Light Red Hybrid Flowering Quince
"Tart was she as quince,
Living in a fairy land,
Waiting for a Prince."
by Robert William Service
Chaenomeles x superba, or the Superba Series of hybrids, are crosses of the Chinese Flowering Quince (C. speciosa) with the Japanese Flowering Quince (C. japonica).
C. speciosa or Chinese Flowering Quince came to Japan in the 1500s & Japanese gardeners began crossbreeding it to their smaller alpine native. The Chinese species reached Europe as an ornamental in 1796, & C. japonica was being gardened in Europe by 1869. Through crosses of variants & select forms & of the two species, more than 500 varieties were developed in a century or so, nearly all of them developed for ornamental purposes, among which the Superba series is most popular.
Having been developed for the pre-spring & early spring flowers, not all these shrubs fruit well. But there are also a few cultivars developed in northern Europe with fruit production in mind. Generally the market-variety quinces are trees of a different genus altogether, namely Cydonia oblonga. But species of Chaenomeles were formerly categorized as Cydonia, & their tart fruits are also edible.
The autumn fruits of are famously sour & inedible raw. I prepared myself for something nastier than a lemon & took a bite into one of these fruits only to spit it out very quickly. Yet when cooked & sweetened or mixed with sweeter fruits such as apples, it becomes fragrantly tasty. They're rich in vitamin C, dietary fibre & pectin, thus increasingly valued for juice, pulp & flavoring, & for the cooked fruit's sweet aroma halfway between apple & citrus. Its antioxidant flavinoids are second only to rosehips in concentration.
Flowering quinces are ordinarily quite thorny but thornless varieties are popular among gardeners who are not seeking a vicious protection hedge, or where building codes prohibit such thorny shrubs near street margins. Ours is almost entirely thornless so could go into the sun-garden by the street's sidewalk without threat to passersby.
It has dark-coral late-winter buds which open into gorgeous light-red or mid-red flowers, starting the last week of February & in full glory early in March. Flowers are hermaphroditic, though most shrubs also produce incompete flowers either entirely male or entirely female.
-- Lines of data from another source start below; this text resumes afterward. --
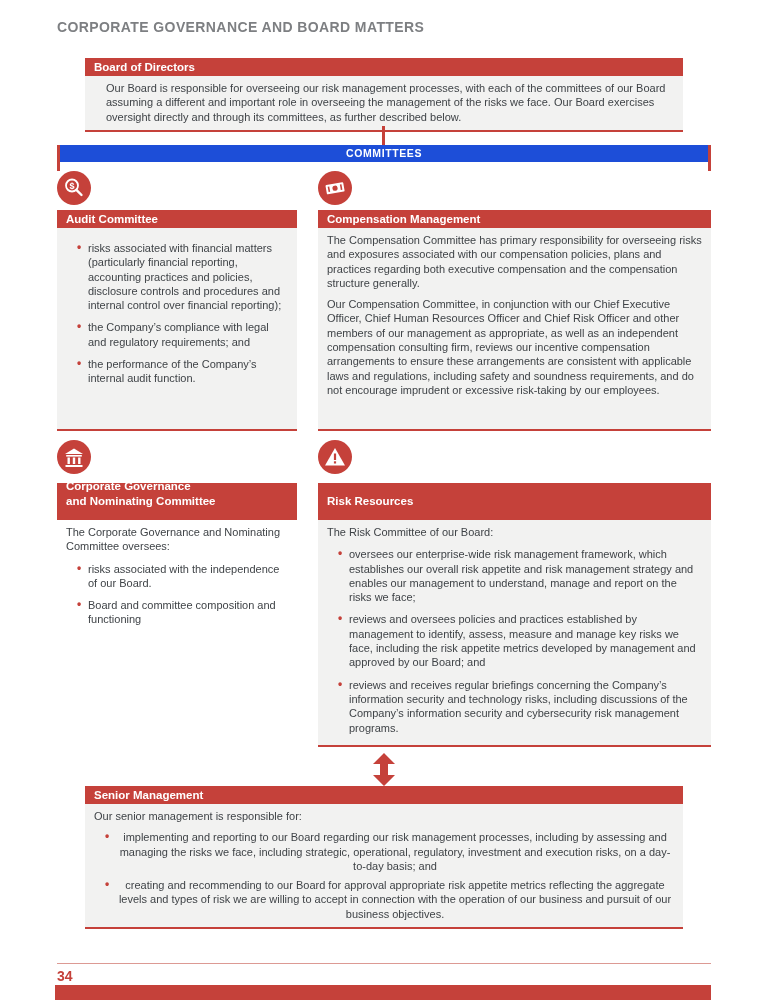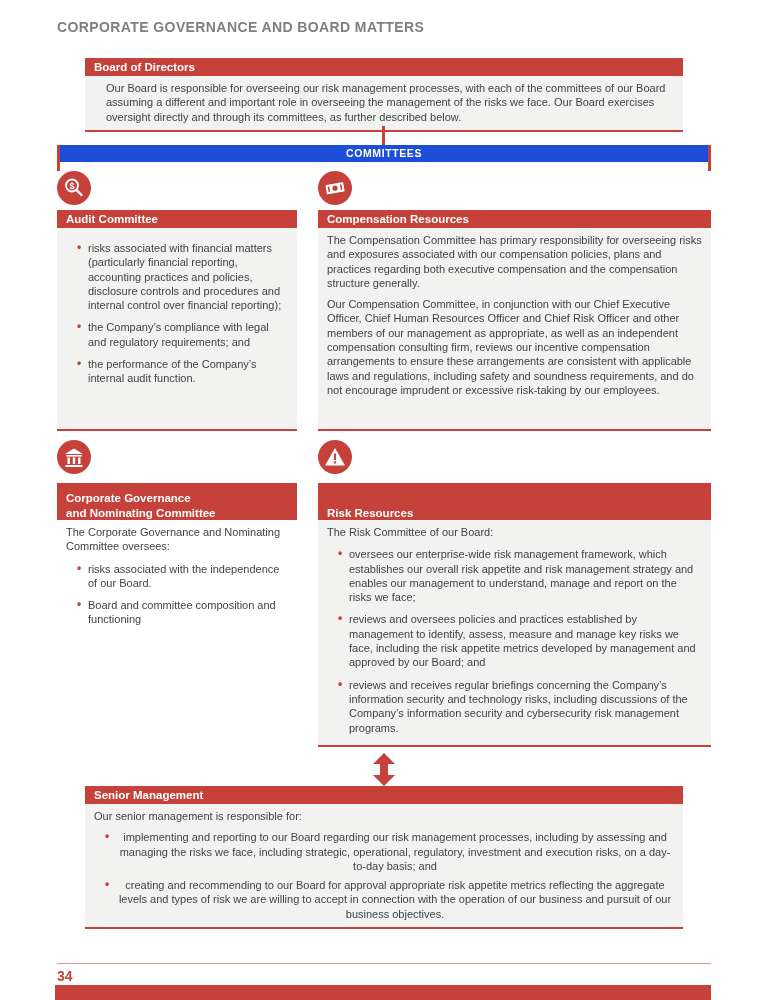--- a/index.html
+++ b/index.html
@@ -19,21 +19,21 @@
   }
   
   .rbox { position:absolute; background:#f2f2f1; border-bottom:2px solid #c5413a; }
   .rbox.noborder { border-bottom:none; background:#ffffff; }
   .rbox-head {
     background:#c5413a; color:#ffffff;
     font-size:11.5px; font-weight:bold;
     padding:3px 9px 3px 9px;
     display:flex; align-items:flex-end;
   }
-  .rbox-head.tall { height:37px; white-space:pre-line; line-height:1.25; padding-bottom:0; }
+  .rbox-head.tall { height:37px; white-space:pre-line; line-height:1.25; padding-bottom:12px; }
   .rbox-head.short { height:18px; align-items:center; }
   .rbox-body { padding:5px 9px 6px 9px; font-size:11px; line-height:1.3; }
   .rbox-body p { margin-bottom:7px; }
   .rbox-body p:last-child { margin-bottom:0; }
   ul.bullets { list-style:none; padding-left:22px; margin-top:8px; }
   ul.bullets li { position:relative; margin-bottom:8px; }
   ul.bullets li:last-child { margin-bottom:0; }
   ul.bullets li::before {
     content:"\2022"; color:#c5413a; font-weight:bold;
     position:absolute; left:-11px; top:-1px; font-size:12px;
@@ -117,21 +117,21 @@
     <div class="rbox-body">
       <ul class="bullets">
         <li>risks associated with financial matters (particularly financial reporting, accounting practices and policies, disclosure controls and procedures and internal control over financial reporting);</li>
         <li>the Company’s compliance with legal and regulatory requirements; and</li>
         <li>the performance of the Company’s internal audit function.</li>
       </ul>
     </div>
   </div>
 
   <div class="rbox comp-box">
-    <div class="rbox-head short">Compensation Resources</div>
+    <div class="rbox-head short">Compensation Management</div>
     <div class="rbox-body">
       <p>The Compensation Committee has primary responsibility for overseeing risks and exposures associated with our compensation policies, plans and practices regarding both executive compensation and the compensation structure generally.</p>
       <p>Our Compensation Committee, in conjunction with our Chief Executive Officer, Chief Human Resources Officer and Chief Risk Officer and other members of our management as appropriate, as well as an independent compensation consulting firm, reviews our incentive compensation arrangements to ensure these arrangements are consistent with applicable laws and regulations, including safety and soundness requirements, and do not encourage imprudent or excessive risk-taking by our employees.</p>
     </div>
   </div>
 
   <div class="cicon" style="left:57px; top:440px;">
     <svg width="24" height="24" viewBox="0 0 24 24">
       <polygon points="12,3.5 21,9 3,9" fill="#ffffff"></polygon>
       <rect x="4.2" y="10" width="15.6" height="1.6" fill="#ffffff"></rect>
Blooms resemble appleblossoms but pumped up in size & color. They occur on the twisty grey branches before new leaves appear. They are pollinated by bees &and other insects, & if it sets fruit, these will ripen by mid-autumn.
Slow growing, the ten-year height is four to six feet high & a little wider. But it can grow much larger over time. Vase shaped to rounded throughout its young years, eventually it will become a spreading shrub with many horizontal branches reaching outward from the upright limbs.
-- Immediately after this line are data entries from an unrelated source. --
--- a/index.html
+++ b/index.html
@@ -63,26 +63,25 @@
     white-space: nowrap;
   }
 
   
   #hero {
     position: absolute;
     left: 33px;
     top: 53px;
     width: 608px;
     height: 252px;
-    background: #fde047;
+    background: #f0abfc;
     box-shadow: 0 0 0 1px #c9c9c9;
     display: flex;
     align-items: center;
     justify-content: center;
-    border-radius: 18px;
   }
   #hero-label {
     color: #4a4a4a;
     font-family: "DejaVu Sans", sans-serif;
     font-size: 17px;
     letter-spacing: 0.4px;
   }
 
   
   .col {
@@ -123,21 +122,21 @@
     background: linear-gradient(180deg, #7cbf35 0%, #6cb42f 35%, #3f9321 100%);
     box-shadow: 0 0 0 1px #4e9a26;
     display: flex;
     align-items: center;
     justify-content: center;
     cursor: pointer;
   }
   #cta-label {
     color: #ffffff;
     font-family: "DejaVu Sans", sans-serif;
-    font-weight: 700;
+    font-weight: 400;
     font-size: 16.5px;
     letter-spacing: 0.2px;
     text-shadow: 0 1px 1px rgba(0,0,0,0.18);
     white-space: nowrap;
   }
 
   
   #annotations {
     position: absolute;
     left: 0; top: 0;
It is often taken as a truism that flowering quinces are beautiful in flower but have little ornamental value the rest of the year. I disagree with this standard assessment. If a quince is really allowed to take on its mature "reach" it becomes quite a stunning & wild-looking shrub perfect at the sunny edge of a woodland garden or as a specimen shrub for central focus. It is only plain or homely if hedged or pruned without artfulness.
If the direction of twisty branches undergoes training to preserve crooked rusticity, or if it is trained to a large enough espalier so that its bending arms spread out against a wall, it can be gorgeous just for its limb forms & turns. It has to be artfully pruned to reveal its best & most interestingly angled limbs. Because the limbs bend so wonderfully, flowering quinces are popular choices among bonsai practitioners.
But all too often it is just hacked back in a doomed attempt to force it to become something for a small or formal garden, & in that case it is true, it will have poor ornamental value except when flowering. Hacking the shrub back encourages too many interior branchings so that the shrub becomes increasingly a tight & chaotic tangle. But saving & training a few long branches that mature into veritable trunks preserves & encourages rewarding physical shape.
For a garden that cannot give large C. speciosa or largish C. x superba their full reach, a dwarf strain of C. japonica should be chosen instead, so as to avoid trying to hold back a shrub that wants to spread out. The bigger cultivars should at least be permitted to spread a few choice limbs to the fullest possible length, in whichever directions provide sufficient room & which are aesthetically appropriate.
With no pruning at all it will decline in flowering strength, as it blooms on newer wood which is encouraged by post-flower or mid-spring pruning. But when cutting out old wood to height bloom, always leave a set of old limbs with attractive form so that the shrub will not look butchered.
Though mid-spring is the best time to prune, shortly after it stops blooming, it can also be pruned in autumn. But it will have set its buds for the following year's flowers, so such poorly timed pruning will cause it to flower less the following spring.
It wants full sun to flower at its best, but will do pretty well in bright shade too. It is not picky about soil conditions, though excessive alkalinity will cause chlorisis, & organically rich acidic soil keeps it happiest. It can also be rather drought tolerant, though moderate watering in well draining soil will keep it prettier.